Opened 7 years ago

Closed 3 weeks ago

#11331 closed Cleanup/optimization (fixed)

Memcached backend closes connection after every request

Reported by: booink@… Owned by: Ed Morley
Component: Core (Cache system) Version: 1.0
Severity: Normal Keywords: pylibmc
Cc: mjmalone@…, daevaorn@…, harm.verhagen+django@…, Rachel Willmer, trbs@…, jeremy.orem@…, emorley@… Triage Stage: Accepted
Has patch: yes Needs documentation: no
Needs tests: no Patch needs improvement: no
Easy pickings: no UI/UX: no

Description

Fix for http://code.djangoproject.com/ticket/5133 kills servers in production.

--

Copy of http://code.djangoproject.com/ticket/5133#comment:16

The patch takes care of connections kept open, but it introduces another problem - the need to open one or more tcp connections every single request.

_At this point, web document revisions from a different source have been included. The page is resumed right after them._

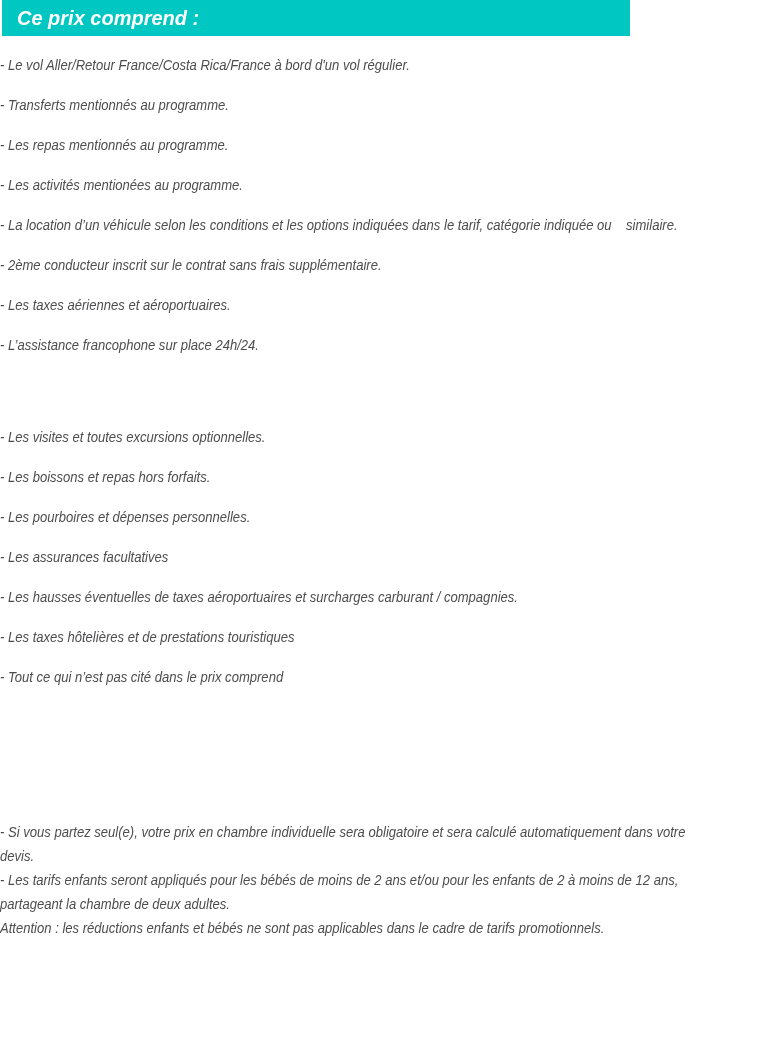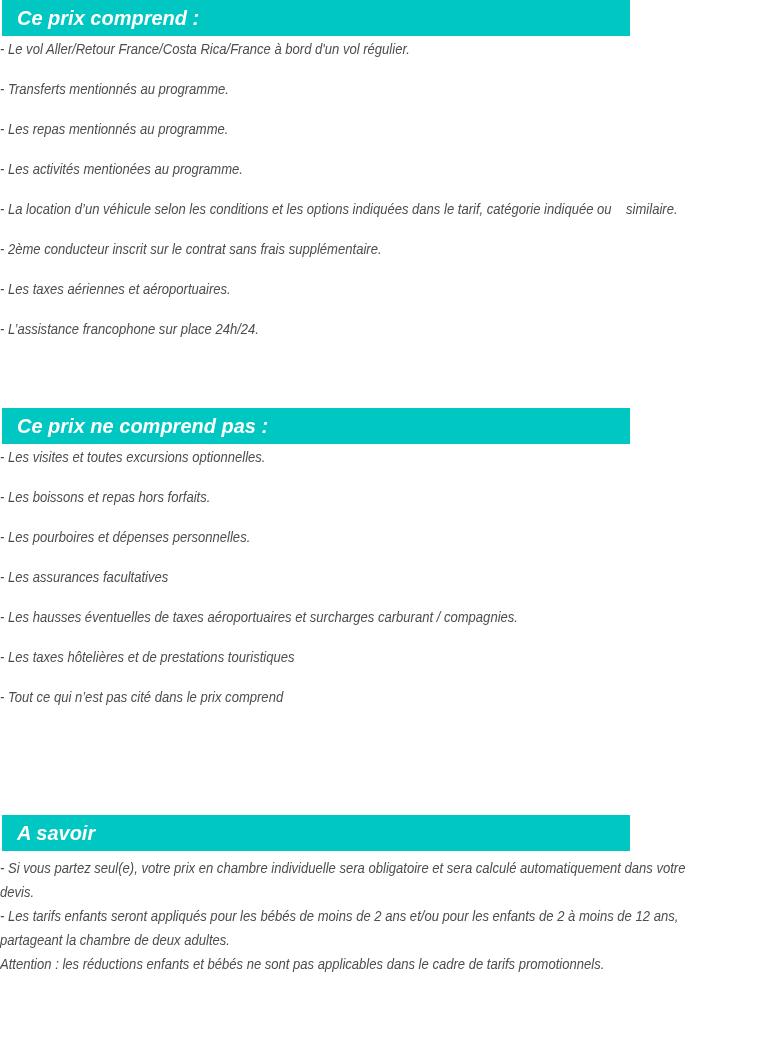--- a/index.html
+++ b/index.html
@@ -46,7 +46,7 @@
     line-height: 36px;
     white-space: pre;
   }
-  .items { padding-top: 4px; }
+  .items { padding-top: 20px; }
   .item {
     font-style: italic;
     font-size: 14.5px;

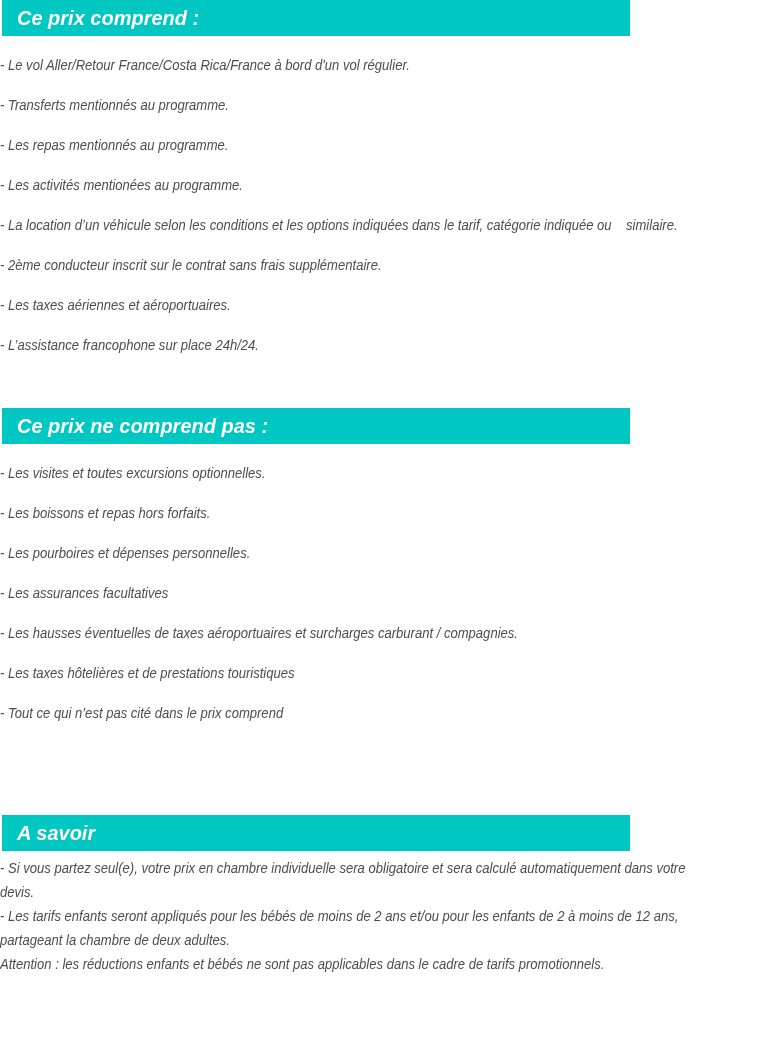--- a/index.html
+++ b/index.html
@@ -91,9 +91,6 @@
   </section>
 
   <section class="section s2">
-    <header class="bar">
-      <span class="bar-title">Ce prix ne comprend pas :</span>
-    </header>
     <div class="items">
       <div class="item">- Les visites et toutes excursions optionnelles.</div>
       <div class="item">- Les boissons et repas hors forfaits.</div>

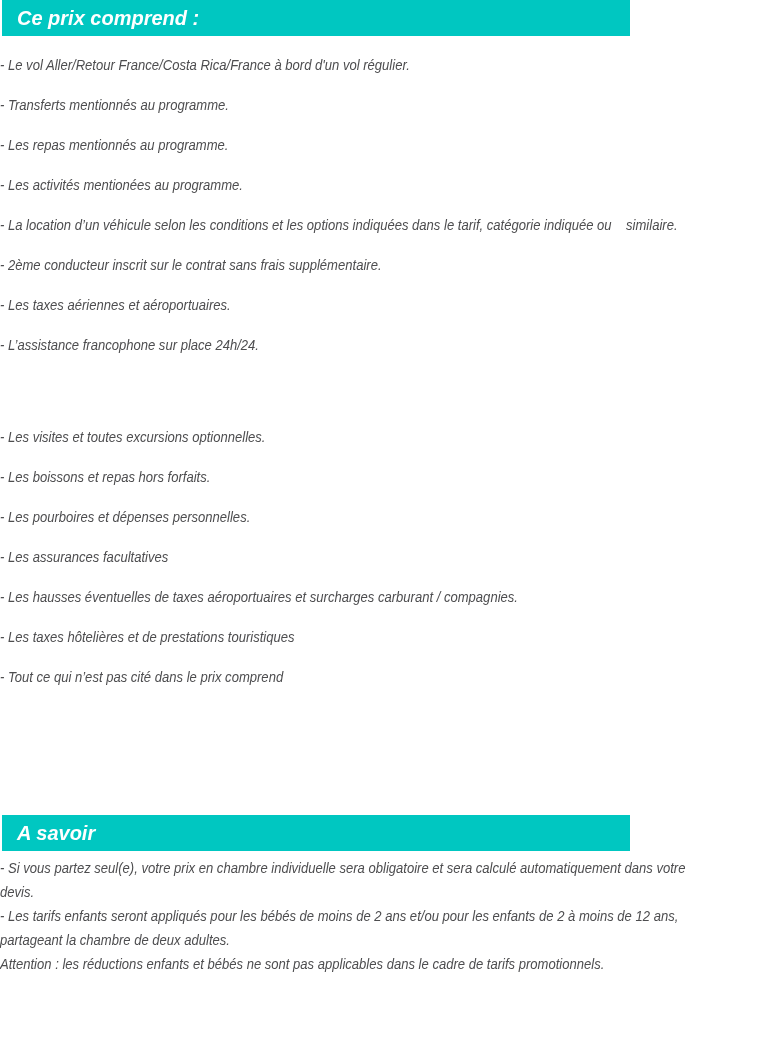--- a/index.html
+++ b/index.html
@@ -103,9 +103,6 @@
   </section>
 
   <section class="section s3">
-    <header class="bar">
-      <span class="bar-title">A savoir</span>
-    </header>
     <div class="paras">
       <div class="para-line">- Si vous partez seul(e), votre prix en chambre individuelle sera obligatoire et sera calculé automatiquement dans votre</div>
       <div class="para-line">devis.</div>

With a simple loop, you can make a system run out of sockets easily - after a socket is closed, that port cannot be reused for an eternity, ranging from 1 minute to 4 depending on OS. If enough sockets get stuck in TIME_WAIT state, the server simply fails to connect to memcached and start serving everything from db again - that's not something you want to see on a site with sufficient traffic to need a memcached installation.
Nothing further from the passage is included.